Alzheimer’s disease is among the leading causes of death in the United States. While deaths from other major diseases have declined significantly in recent years, deaths from Alzheimer’s are on the rise, with a 68 percent jump from 2000 to 2010.
The risk of getting the disease increases dramatically with age. About 10 percent of 75-year-olds have Alzheimer’s; some 20 percent of 85-year-olds have it; and about half of everyone older than 85 has it. No one is immune, though certain genetic factors can reduce the risk in some and increase it in others. There is no cure or effective treatment. As of 2012, an estimated 5.4 million Americans had Alzheimer’s disease. This includes 5.2 million people ages 65 and older, and some 200,000 patients younger than 65 who have early-onset Alzheimer’s. Payments for care in 2012 were estimated to be $226 billion—and more than 15 million Americans provided unpaid care for persons with Alzheimer’s. Without a cure, these figures will nearly triple by the year 2050.

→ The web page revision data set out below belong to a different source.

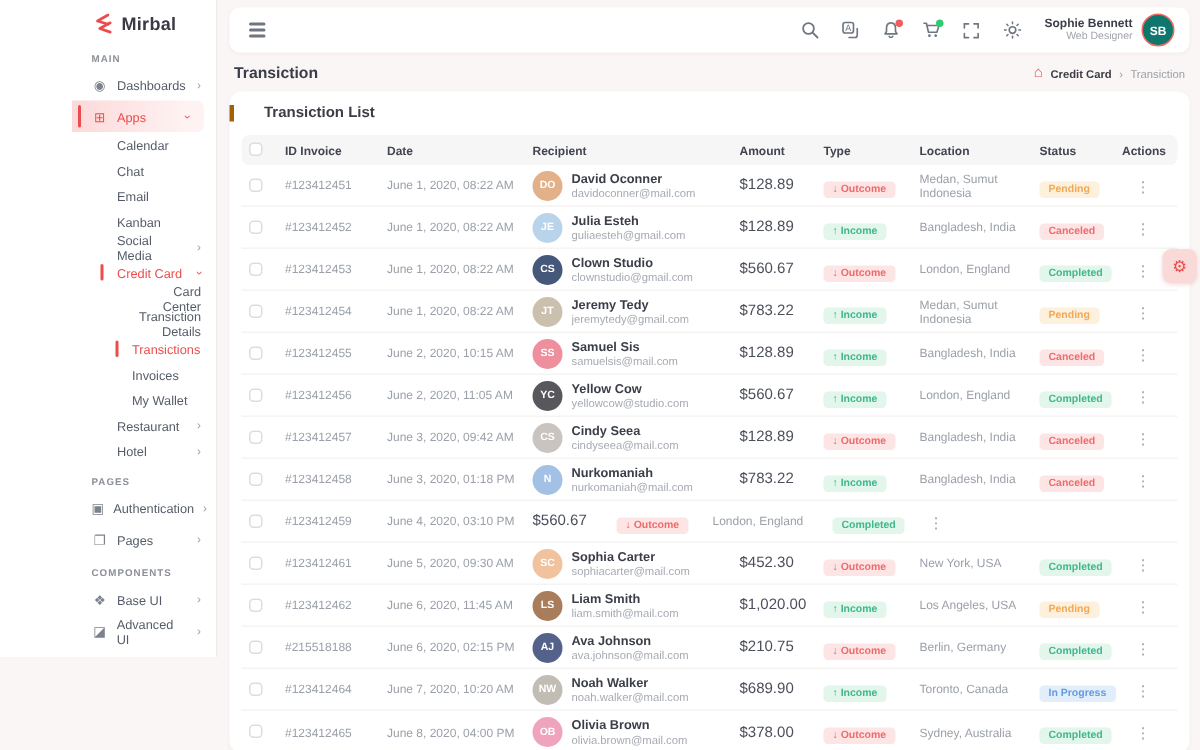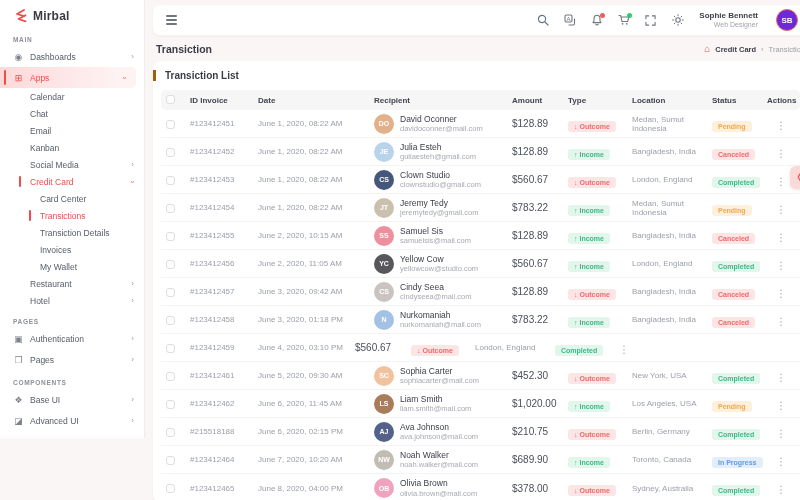--- a/index.html
+++ b/index.html
@@ -4,21 +4,21 @@
 <style>
   * { margin:0; padding:0; box-sizing:border-box; }
   html,body { width:800px; height:500px; overflow:hidden; }
   body {
     font-family:"Liberation Sans", sans-serif;
     background:#faf6f5;
     display:flex;
     color:#3a3d47;
   }
   
-  .sidebar { width:145px; min-width:145px; background:#fff; border-right:1px solid #f1ecec; height:438px; overflow:hidden; }
+  .sidebar { width:145px; min-width:145px; background:#fff; border-right:1px solid #f1ecec; height:438px; overflow:hidden;padding-left:48px; }
   .logo { display:flex; align-items:center; gap:5px; padding:9px 10px 4px 13px; }
   .brand-name { font-size:12px; font-weight:bold; color:#3a3a44; letter-spacing:.2px; }
   .sec-label { font-size:6.5px; font-weight:bold; letter-spacing:.7px; color:#8b8f98; padding:9px 13px 3px 13px; }
   .item { position:relative; display:flex; align-items:center; gap:6px; padding:0 10px 0 13px; font-size:8.5px; color:#555c68; cursor:pointer; }
   .item.l1 { height:21px; }
   .item.l2 { height:17px; padding-left:30px; }
   .item.l3 { height:17px; padding-left:40px;text-align:right; }
   .item .ic { width:11px; font-size:9px; color:#7c828c; text-align:center; }
   .item .chev { margin-left:auto; font-size:8px; color:#9aa0a8; line-height:1; }
   .item .chev.down { transform:rotate(90deg); }
@@ -38,49 +38,49 @@
   .tb-icons { display:flex; align-items:center; gap:14px; margin-left:auto; }
   .tb-ic { position:relative; width:13px; height:13px; display:flex; align-items:center; justify-content:center; cursor:pointer; }
   .tb-ic svg { display:block; }
   .dot { position:absolute; top:-1px; right:-2px; width:5px; height:5px; border-radius:50%; }
   .dot.red { background:#f05d5d; }
   .dot.green { background:#2ecc71; }
   .user { display:flex; align-items:center; gap:6px; margin-left:15px; cursor:pointer; }
   .user-meta { text-align:right; line-height:1.25; }
   .user-name { font-size:8px; font-weight:bold; color:#3c3f49; }
   .user-role { font-size:7px; color:#a0a4ad; }
-  .user-avatar { width:22px; height:22px; border-radius:50%; background:#6d28d9; border:1.5px solid #ee6a5f; color:#fff; font-size:8px; font-weight:bold; display:flex; align-items:center; justify-content:center;margin-left:12px; }
+  .user-avatar { width:22px; height:22px; border-radius:50%; background:#0f766e; border:1.5px solid #ee6a5f; color:#fff; font-size:8px; font-weight:bold; display:flex; align-items:center; justify-content:center; }
   
   .title-row { display:flex; justify-content:space-between; align-items:center; padding:8px 3px 6px 3px; }
   .page-title { font-size:10.5px; font-weight:bold; color:#3a3d47; }
   .breadcrumb { display:flex; align-items:center; gap:5px; font-size:7.5px; color:#9aa0a8; }
   .bc-home { color:#ee4c4c; font-size:10px; line-height:1; }
   .bc-parent { font-weight:bold; color:#3a3d47; }
   
   .card { background:#fff; border-radius:8px; padding:9px 8px 0 8px; min-height:441px; box-shadow:0 1px 3px rgba(130,100,100,.05); }
-  .card-title { border-left:3px solid #a16207; padding-left:9px; margin-left:-8px; font-size:10px; font-weight:bold; color:#3a3d47; margin-bottom:9px; }
+  .card-title { border-left:3px solid #a16207; padding-left:20px; margin-left:-8px; font-size:10px; font-weight:bold; color:#3a3d47; margin-bottom:9px; }
   
   .thead { display:flex; align-items:center; background:#f6f6f7; border-radius:5px; height:20px; padding:0 5px; font-size:8px; font-weight:bold; color:#42454f; }
   .tr { display:flex; align-items:center; height:28px; padding:0 5px; border-bottom:1px solid #f6f3f3; }
   .tr:last-child { border-bottom:none; }
   .c-cb { width:24px; }
   .c-id { width:68px; }
   .c-date { width:97px; }
-  .c-rec { width:138px; display:flex; align-items:center; gap:6px;margin-left:19px; }
+  .c-rec { width:138px; display:flex; align-items:center; gap:6px; }
   .c-amt { width:56px; }
   .c-type { width:64px; }
   .c-loc { width:80px; }
   .c-status { width:55px; }
   .c-act { width:28px; text-align:center; }
   .tr .c-id, .tr .c-date, .tr .c-loc { font-size:8px; color:#9ba0a9; }
   .tr .c-amt { font-size:10px; color:#4b4f5a; }
   .checkbox { display:inline-block; width:9px; height:9px; border:1px solid #ddd; border-radius:3px; background:#fff; cursor:pointer; }
   .avatar { width:20px; height:20px; min-width:20px; border-radius:50%; color:#fff; font-size:7px; font-weight:bold; display:flex; align-items:center; justify-content:center; }
   .rec-text { line-height:1.25; overflow:hidden; }
-  .rec-name { display:block; font-size:8.5px; font-weight:normal; color:#3b3e48; white-space:nowrap; }
+  .rec-name { display:block; font-size:8.5px; font-weight:bold; color:#3b3e48; white-space:nowrap; }
   .rec-email { display:block; font-size:7.5px; color:#a6aab2; white-space:nowrap; }
   .badge { display:inline-block; font-size:7px; font-weight:bold; padding:2px 6px; border-radius:3px; white-space:nowrap; }
   .type-outcome { background:#fde5e5; color:#ef6a6a; }
   .type-income { background:#e2f6ec; color:#3fb68c; }
   .status-pending { background:#fdf0dc; color:#f2a854; }
   .status-canceled { background:#fde5e5; color:#ef6a6a; }
   .status-completed { background:#e2f6ec; color:#3fb68c; }
   .status-in-progress { background:#e3eefb; color:#639ae0; }
   .dots { color:#9ba0a9; font-size:10px; cursor:pointer; }
   
@@ -125,25 +125,25 @@
         <span>Social Media</span>
         <span class="chev">›</span>
       </div>
       <div class="item l2 red bar">
         <span>Credit Card</span>
         <span class="chev down">›</span>
       </div>
       <div class="item l3">
         <span>Card Center</span>
       </div>
+      <div class="item l3">
+        <span>Transiction Details</span>
+      </div>
       <div class="item l3 red bar">
         <span>Transictions</span>
-      </div>
-      <div class="item l3">
-        <span>Transiction Details</span>
       </div>
       <div class="item l3">
         <span>Invoices</span>
       </div>
       <div class="item l3">
         <span>My Wallet</span>
       </div>
       <div class="item l2">
         <span>Restaurant</span>
         <span class="chev">›</span>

The emotional and physical cost always has been devastating to every family dealing with Alzheimer’s. Now, with aging populations, the disease also threatens to engulf the health care system of every industrialized nation. Even so, research to cure Alzheimer’s is extremely underfunded. Currently, the government spends only $936 million per year on research— far less than what is being spent on care.
Even with adequate funding, curing this disease will not be easy. Alzheimer’s pathology starts 15 years or more before symptoms become noticeable, and scientists now think we need to tackle the disease in these pre-symptomatic stages to effectively fight it. Because many factors contribute to the development of the pathology, successful treatment may take the form of a “cocktail” of drugs, which target the disease at different stages of its progression.